**Aim of the task**
Lines from the listing that hold the string "按最小损失原则设计" are what you should return.

**Records for the exercise**
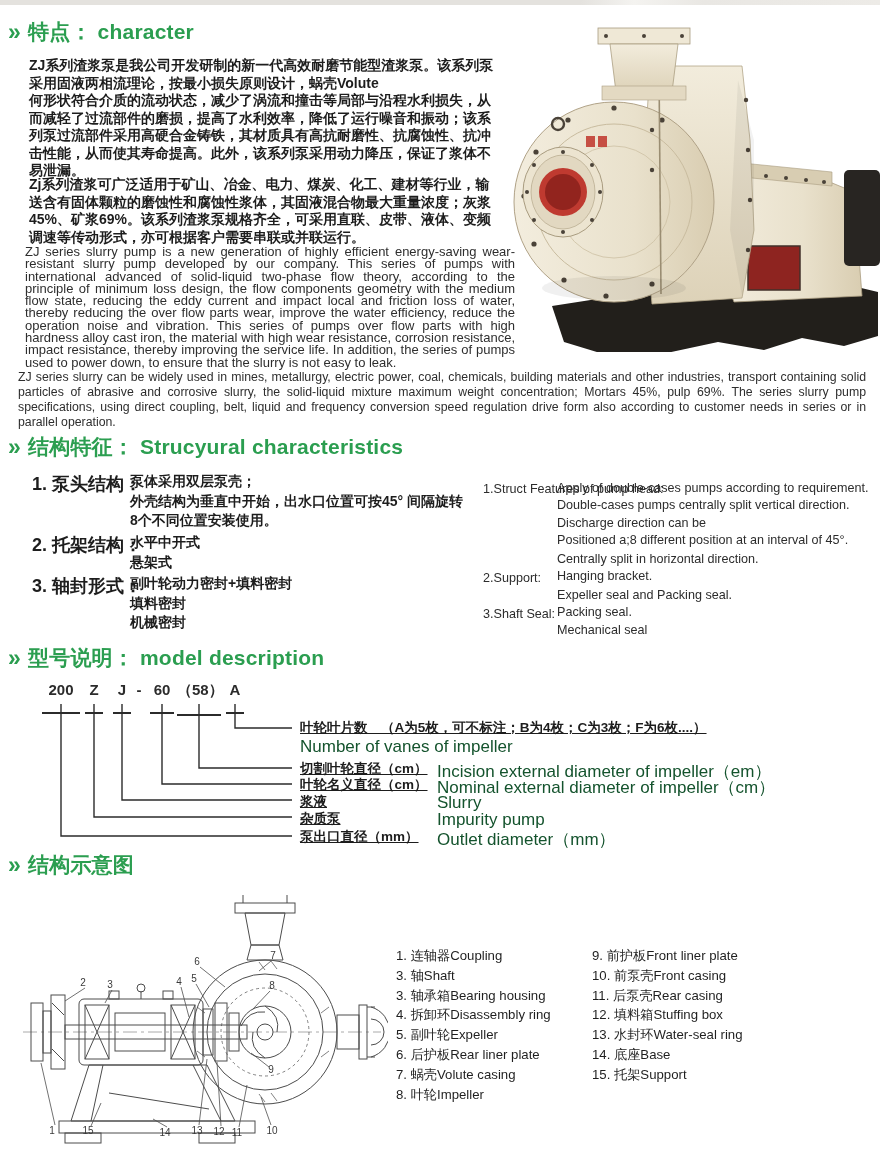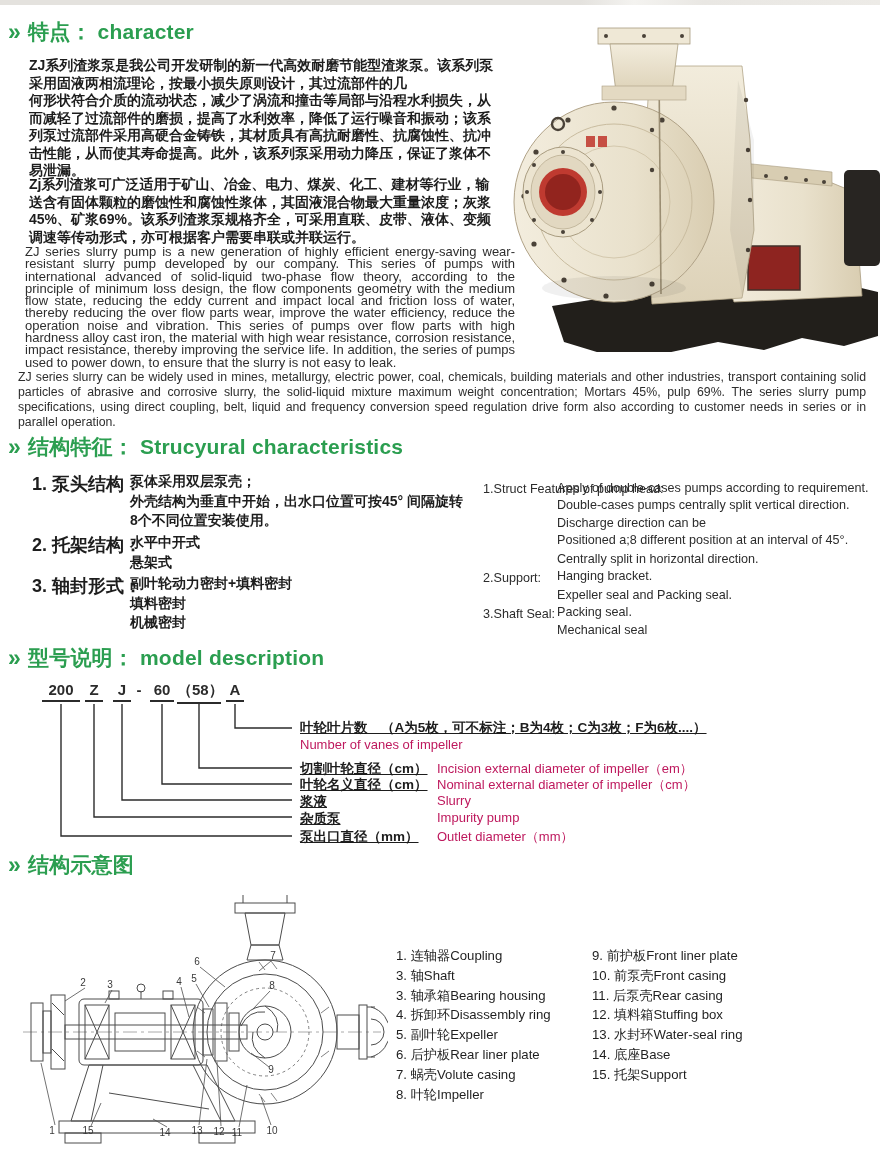--- a/index.html
+++ b/index.html
@@ -39,7 +39,7 @@
   </h2>
 
   <div class="zh-para" style="left:29px;top:57px">ZJ系列渣浆泵是我公司开发研制的新一代高效耐磨节能型渣浆泵。该系列泵
-采用固液两相流理论，按最小损失原则设计，其过流部件的几
+采用固液两相流理论，按最小损失原则设计，蜗壳Volute
 何形状符合介质的流动状态，减少了涡流和撞击等局部与沿程水利损失，从
 而减轻了过流部件的磨损，提高了水利效率，降低了运行噪音和振动；该系
 列泵过流部件采用高硬合金铸铁，其材质具有高抗耐磨性、抗腐蚀性、抗冲

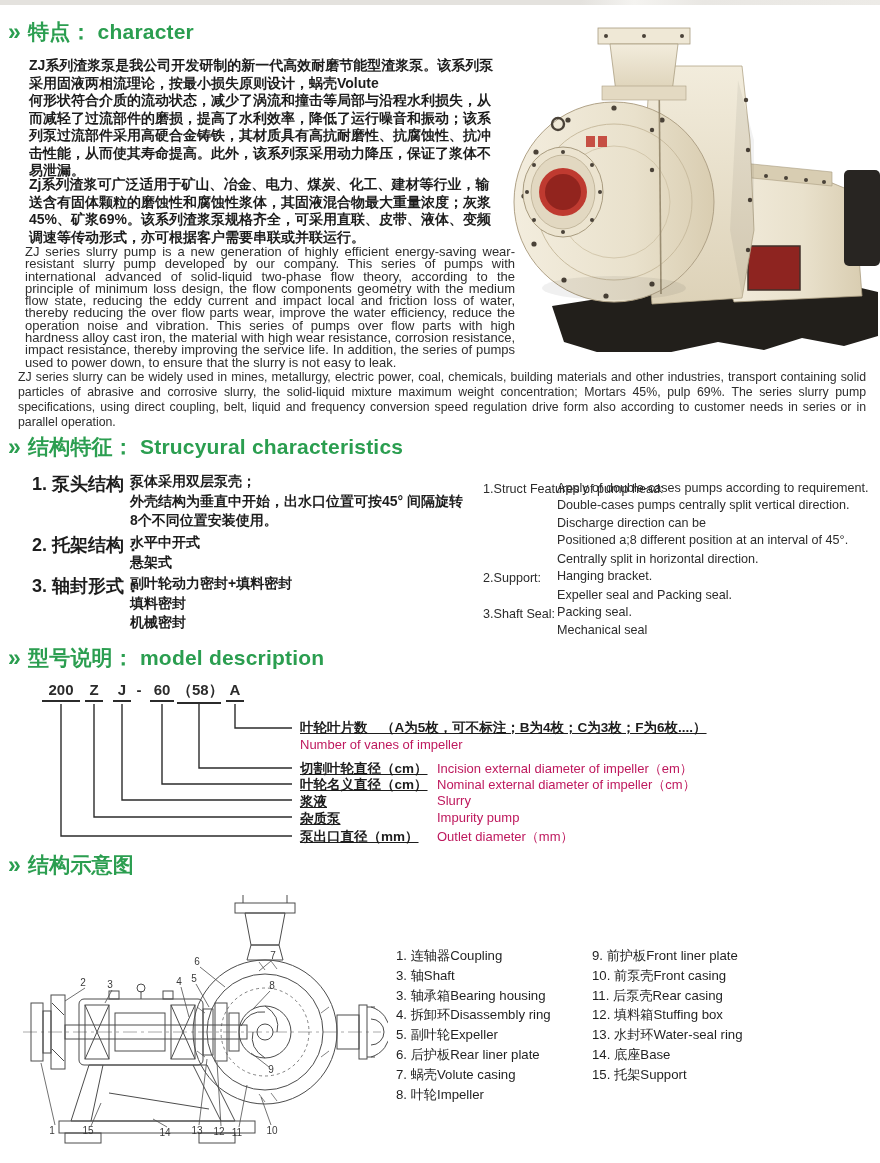--- a/index.html
+++ b/index.html
@@ -19,7 +19,7 @@
   .e-label{position:absolute;font-size:12.6px;color:#2c2c2c;white-space:nowrap;margin-top:20px;}
   .e-content{position:absolute;white-space:pre;font-size:12.6px;line-height:17.4px;color:#2c2c2c;}
   .tok{position:absolute;top:681px;font-size:15px;font-weight:700;color:#2b2b2b;text-align:center;
-       border-bottom:2px solid #2b2b2b;padding-bottom:2px;}
+       border-bottom:2px solid #2b2b2b;padding-bottom:14px;}
   .tok-plain{border-bottom:none;}
   .m-zh{position:absolute;font-size:13.5px;font-weight:600;color:#1d1d1d;white-space:nowrap;text-decoration:underline;}
   .m-en{position:absolute;font-size:13px;color:#be185d;white-space:nowrap;}

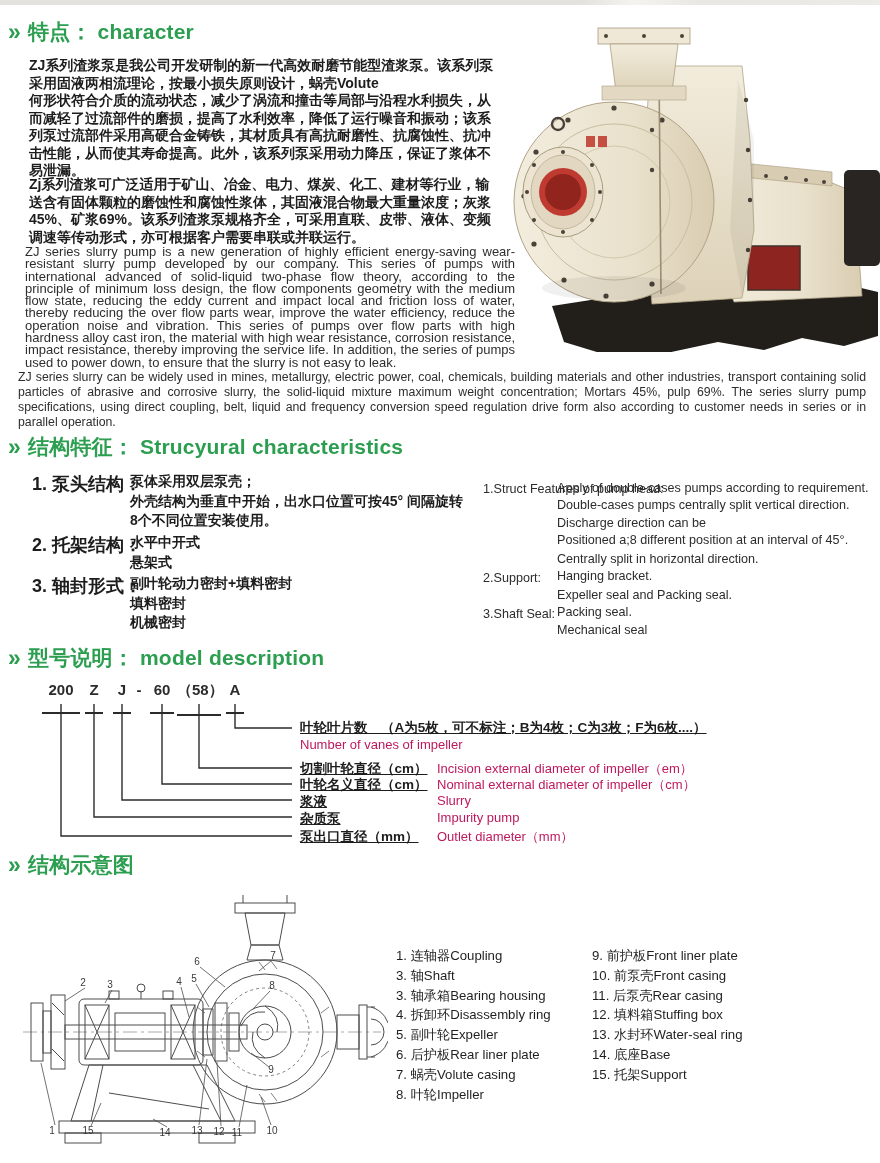--- a/index.html
+++ b/index.html
@@ -22,7 +22,7 @@
        border-bottom:2px solid #2b2b2b;padding-bottom:14px;}
   .tok-plain{border-bottom:none;}
   .m-zh{position:absolute;font-size:13.5px;font-weight:600;color:#1d1d1d;white-space:nowrap;text-decoration:underline;}
-  .m-en{position:absolute;font-size:13px;color:#be185d;white-space:nowrap;}
+  .m-en{position:absolute;font-size:17px;color:#14532d;white-space:nowrap;}
   .parts{position:absolute;font-size:13.2px;font-weight:500;color:#1f1f1f;line-height:19.8px;white-space:nowrap;}
   .parts div{height:19.8px;}
   svg text.callout{font-family:"Liberation Sans",sans-serif;font-size:10px;fill:#3a3a3a;}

**Exercise solution**
-采用固液两相流理论，按最小损失原则设计，其过流部件的几
+采用固液两相流理论，按最小损失原则设计，蜗壳Volute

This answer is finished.